To understand why, I will elaborate on the method I used to match restaurants: I searched for restaurants on Yelp using restaurant names and addresses from the inspection dataset. Each of these searches returned a list of 10 restaurants that Yelp thought were relevant to the search query. So now I had a set of up to 10 Yelp restaurants associated with a restaurant from the inspection dataset, and I had to find find the matches. Some of the time, none of Yelp restaurants matched the inspection restaurant. 45% of the time, however, the Yelp list did contain a matching restaurant, and it was always the first item in the list, according to a hit rate test I ran on 20 queries.
To find find matching restaurants, then, I decided to compare the address of the inspection restaurant with that of the first restaurant in the returned Yelp list. I found 415 matches out of 900 api calls.
I was concerned that my method might be disproportionately finding matches for certain types of restaurants, which could bias the analysis. So I spot-checked the restaurant names I used in the hit rate test. Initially it looked like fast food restaurants were being matched at lower rates than the rest, but this initial pattern did not hold up to closer inspection, suggesting that my method was finding positive matches in a fairly random fashion.

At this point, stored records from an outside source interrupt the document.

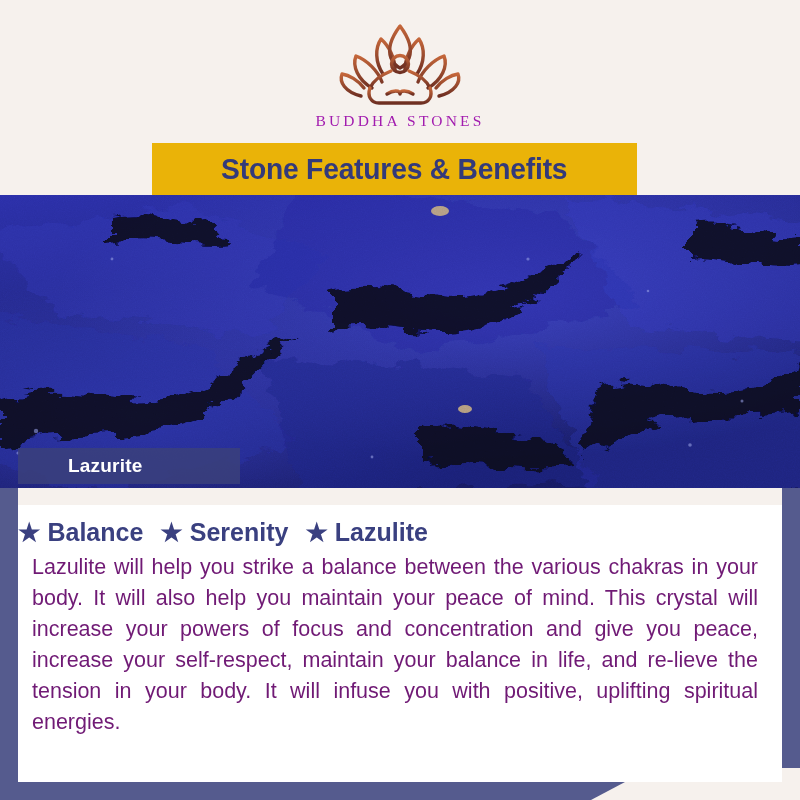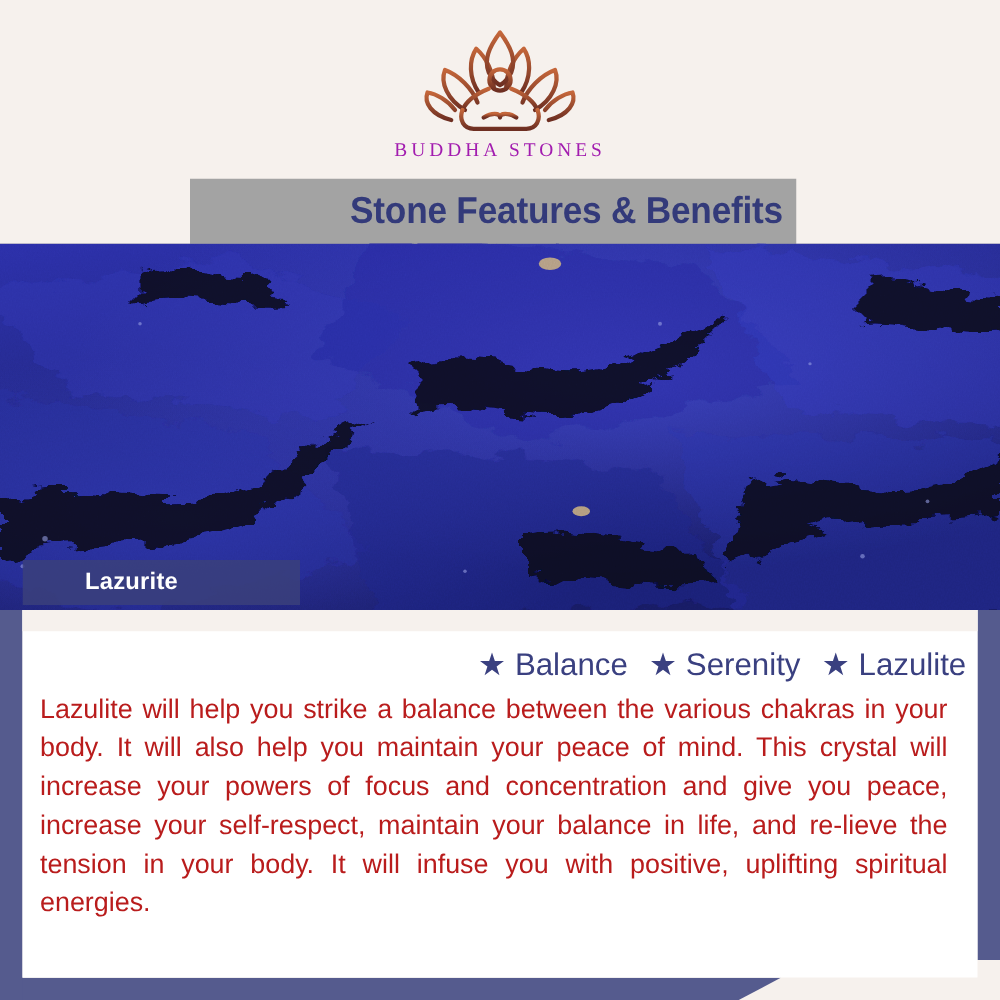--- a/index.html
+++ b/index.html
@@ -58,8 +58,8 @@
   #title-plate {
     position:absolute; top:143px; left:152px;
     width:485px; height:52px;
-    background:#a3a3a3;
-    display:flex; align-items:center; justify-content:flex-end;
+    background:#eab308;
+    display:flex; align-items:center; justify-content:center;
   }
   #title-text {
     font-size:30px; font-weight:bold;

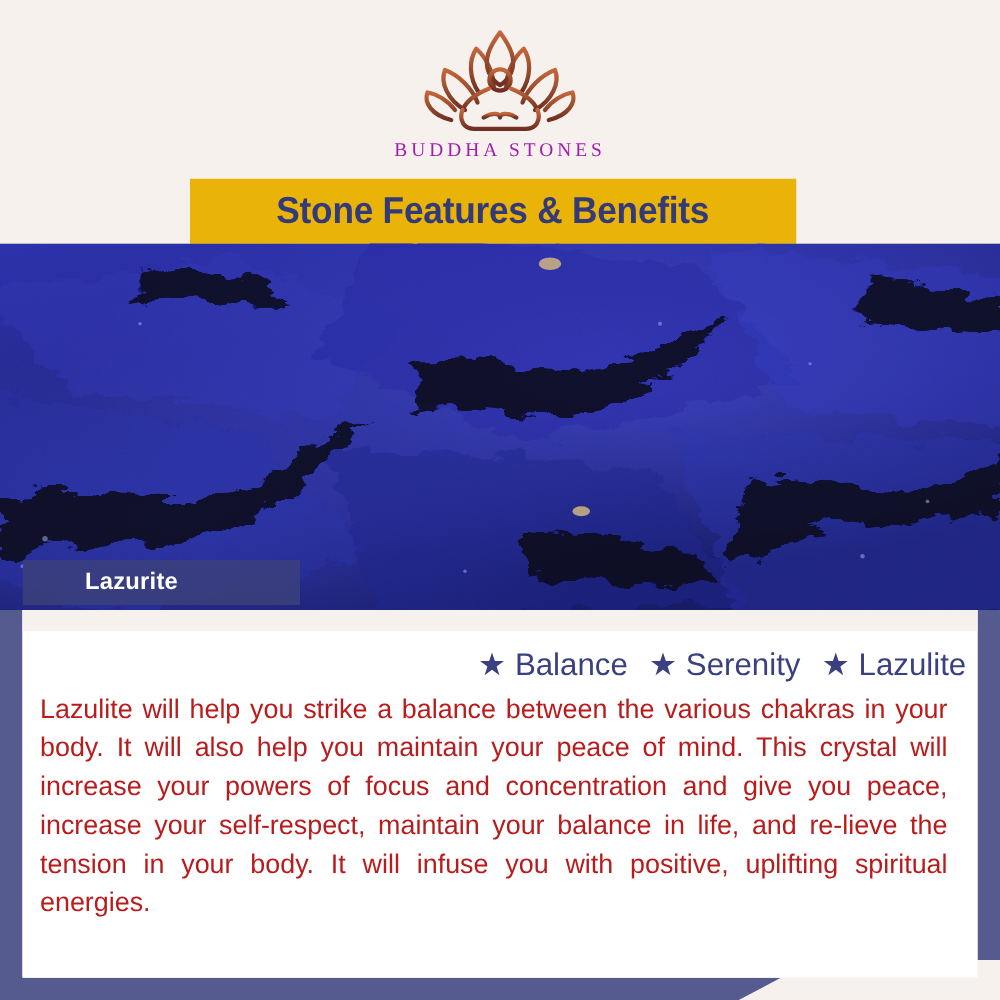--- a/index.html
+++ b/index.html
@@ -103,10 +103,10 @@
 
   #keywords {
     position:absolute; top:30px; left:0; width:764px;
-    display:flex; align-items:center; justify-content:flex-end;
+    display:flex; align-items:center; justify-content:flex-start;
     gap:0px;
     color:#3a4080;
-    font-size:25px; font-weight:normal;
+    font-size:25px; font-weight:bold;
     white-space:nowrap;
   }
   .kw-star { font-size:25px; line-height:1; }

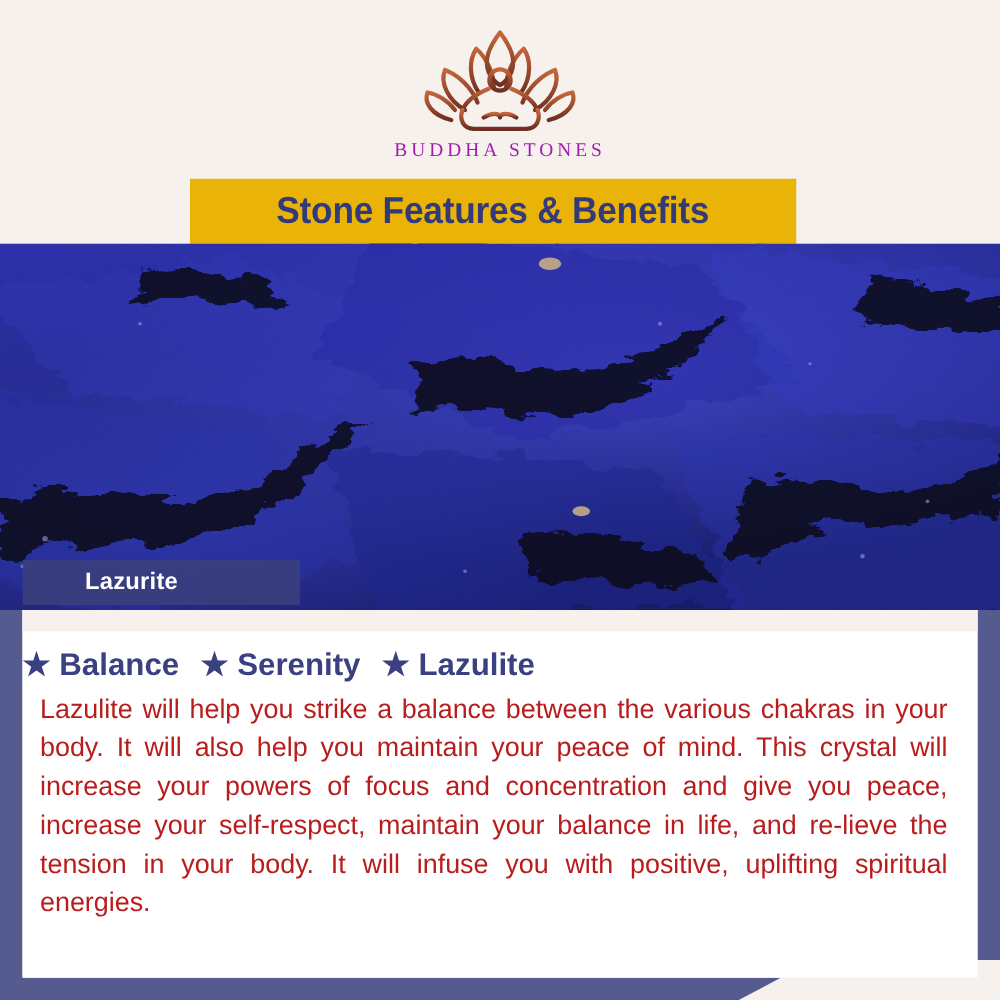--- a/index.html
+++ b/index.html
@@ -119,7 +119,7 @@
     width:726px;
     font-size:21.5px;
     line-height:31px;
-    color:#b91c1c;
+    color:#701a75;
     font-weight:500;
     text-align:justify;
     text-justify:inter-word;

I was also concerned about false matches, so inspected every one of the 415 matches I found. Only 7 out of 415 matches, or 1.6%, were clearly false or ambiguous matches. This number was small enough that I did not remove these false/ambiguous restaurants from the analysis dataset.
Lastly, 72 out of the 415 matching records had inspection outcome 'Pass w/ Conditions.' I filtered these records out so as to only analyze mean ratings for restaurants that passed and failed canvass inspections, so n = 343 for the analysis. That's 6.3% of the 5389 such restaurants in the food inspections dataset, a large enough sample to answer the question.
Did you account for selection effects?
It's possible that certain types of restaurants are less likely to be on Yelp, and thus less likely to end up in the analysis sample, which could bias the results.
For example, it could be that 'low quality' restaurants are more likely to pass inspection, but also less likely to be on Yelp. This would mean fewer low yelp ratings in the analysis dataset, which would inflate the mean rating for failed restaurants. If this is going on, then the observed difference in means is a conservative estimate of the real difference in means, which is acceptable.
Just to be sure, I compared the hit rate for pass vs. fail restaurants, as a big difference between them could point to sampling bias.
The hit rate for passing restaurants in the randomized yelp querying list is 45.7% (263 / 576). It's 48.5% (80 / 165) for failing restaurants. That's not very significant difference. Also, the hit rate for passing restaurants is lower than it is for failing restaurants, which is the opposite of the selection bias story above. So I'm not too worried.
Why did you need to use a t-test to answer the question?
To answer the question, it was not enough to find the mean Yelp ratings for restaurants that passed and failed their most recent canvass inspections.
Why? Because it is always possible that an observed effect - in this case the difference between means - is due to random chance. So to be confident in our findings, we need need to quantify how likely it is that the observed difference between means of 0.19 is due to chance alone. In other words, we need to use a statistical hypothesis test, and a t-test is a type of hypothesis test that is appropriate for comparing means.